Below are records to reproduce in full; copy them exactly but keep the pictures out.

[Opening Dataset extract section]

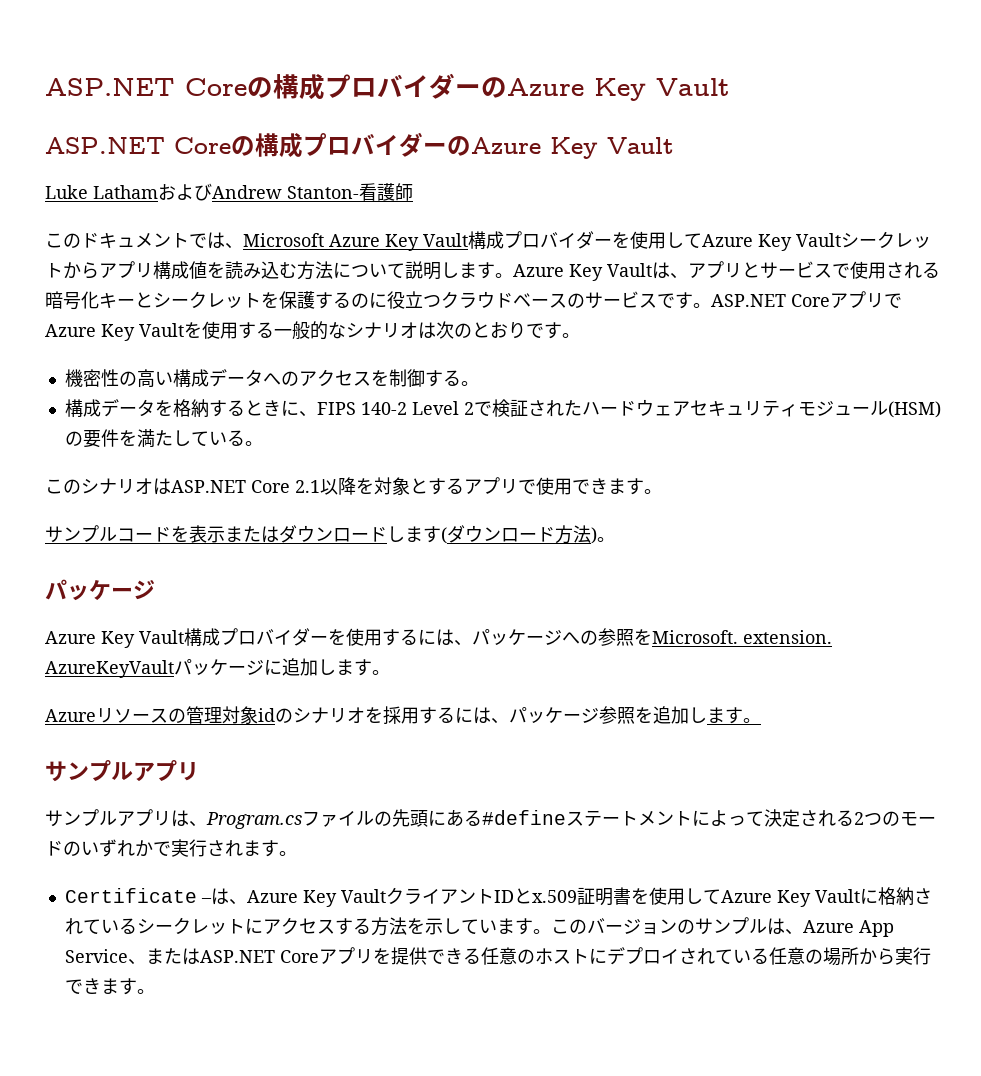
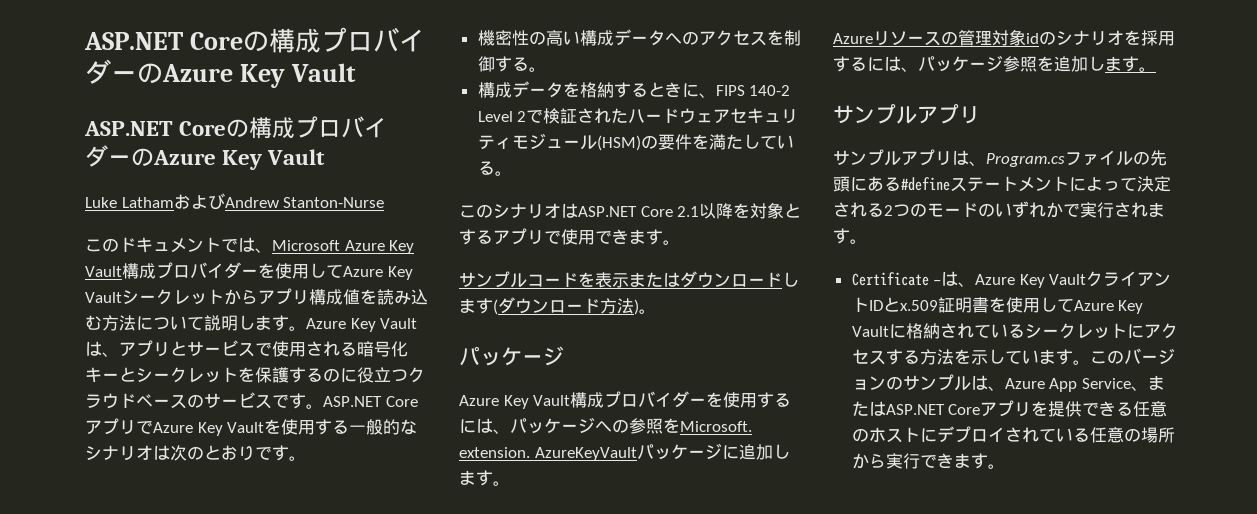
[287,183,413,201] Stanton-看護師 -> [283,197,385,208] Stanton-Nurse

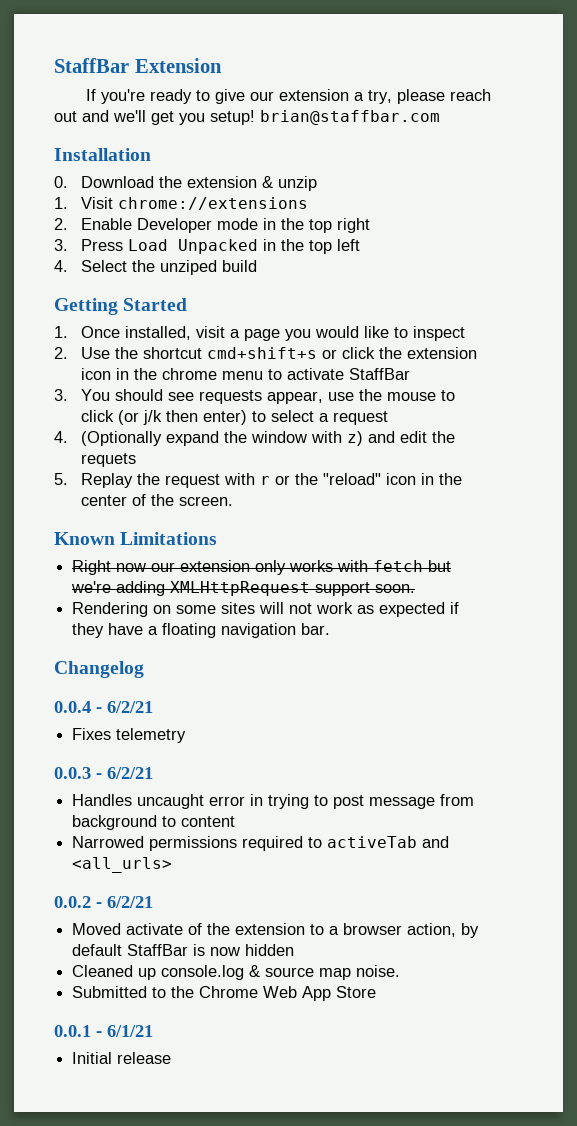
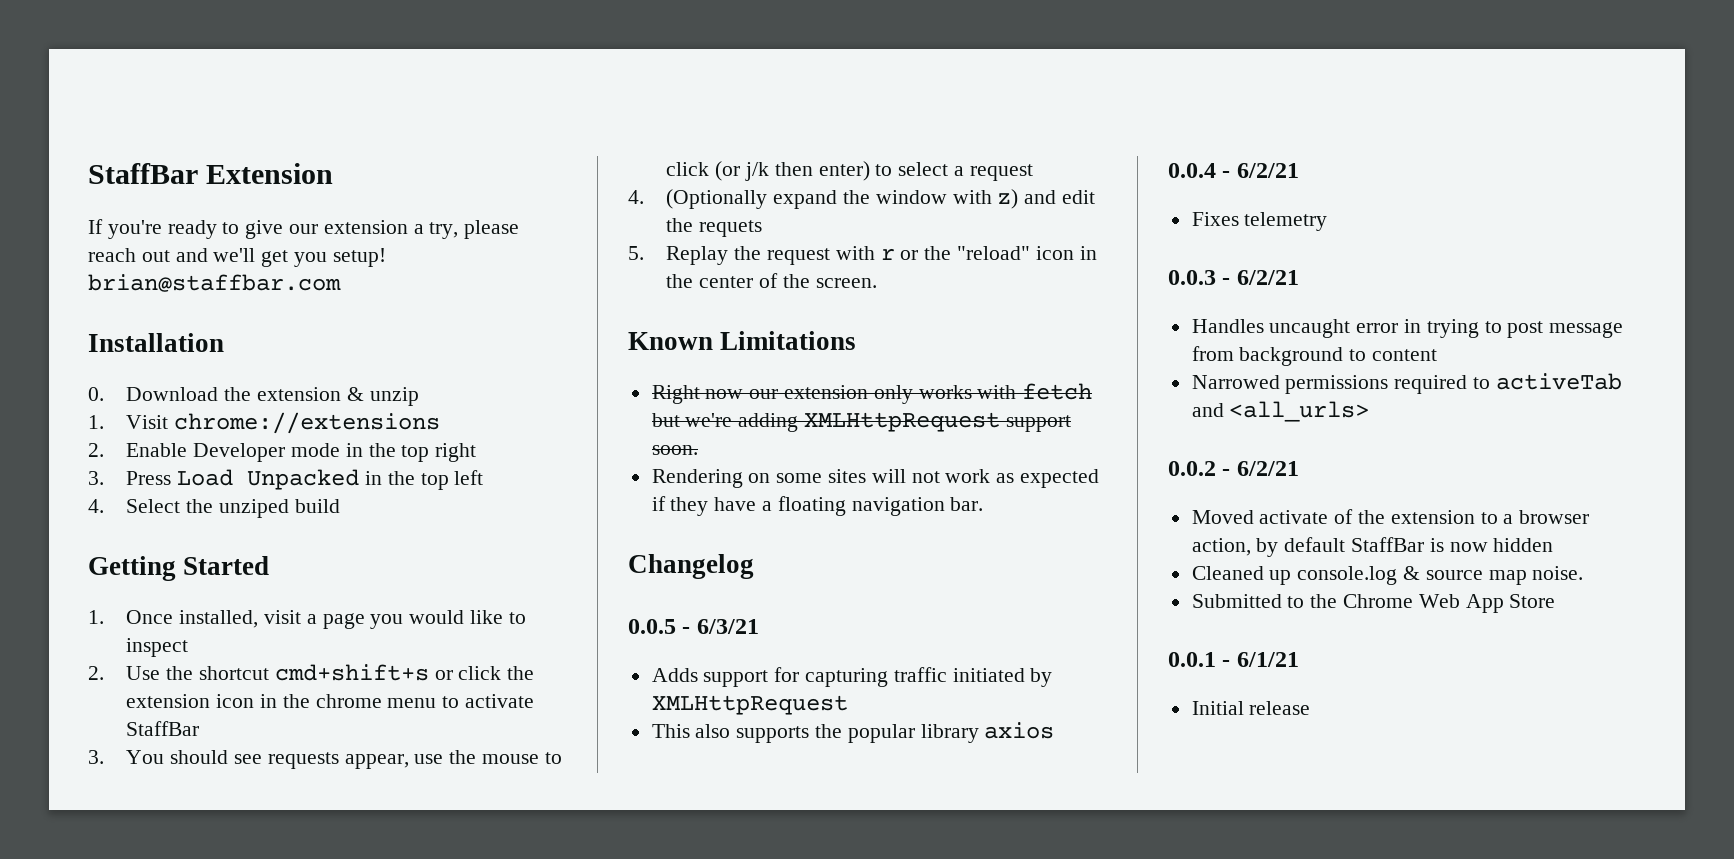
(144, 669) none -> [628,619,759,634] [651,667,1053,687] [651,695,848,715] [651,722,1055,743] // 0.0.5 - 6/3/21 // Adds support for capturing traffic initiated by XMLHttpRequest // This also supports the popular library axios

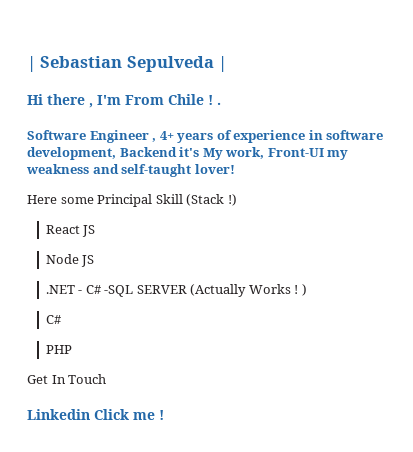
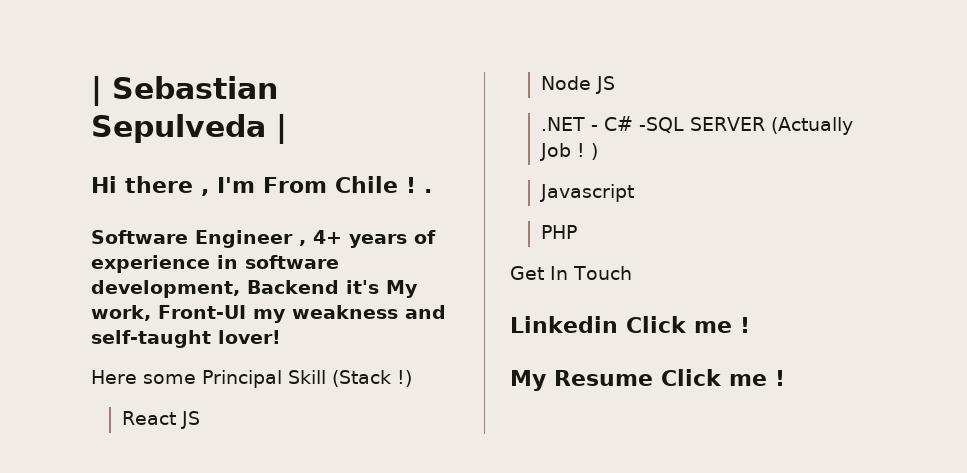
[248,284,291,294] Works -> [539,143,571,161] Job
[45,315,61,324] C# -> [539,184,634,202] Javascript
(164, 415) none -> [510,369,785,391] // My Resume Click me !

[Closing Dataset extract section]

> _Solution to this problem_
[287,183,413,201] Stanton-看護師 -> [283,197,385,208] Stanton-Nurse

(144, 669) none -> [628,619,759,634] [651,667,1053,687] [651,695,848,715] [651,722,1055,743] // 0.0.5 - 6/3/21 // Adds support for capturing traffic initiated by XMLHttpRequest // This also supports the popular library axios

[248,284,291,294] Works -> [539,143,571,161] Job
[45,315,61,324] C# -> [539,184,634,202] Javascript
(164, 415) none -> [510,369,785,391] // My Resume Click me !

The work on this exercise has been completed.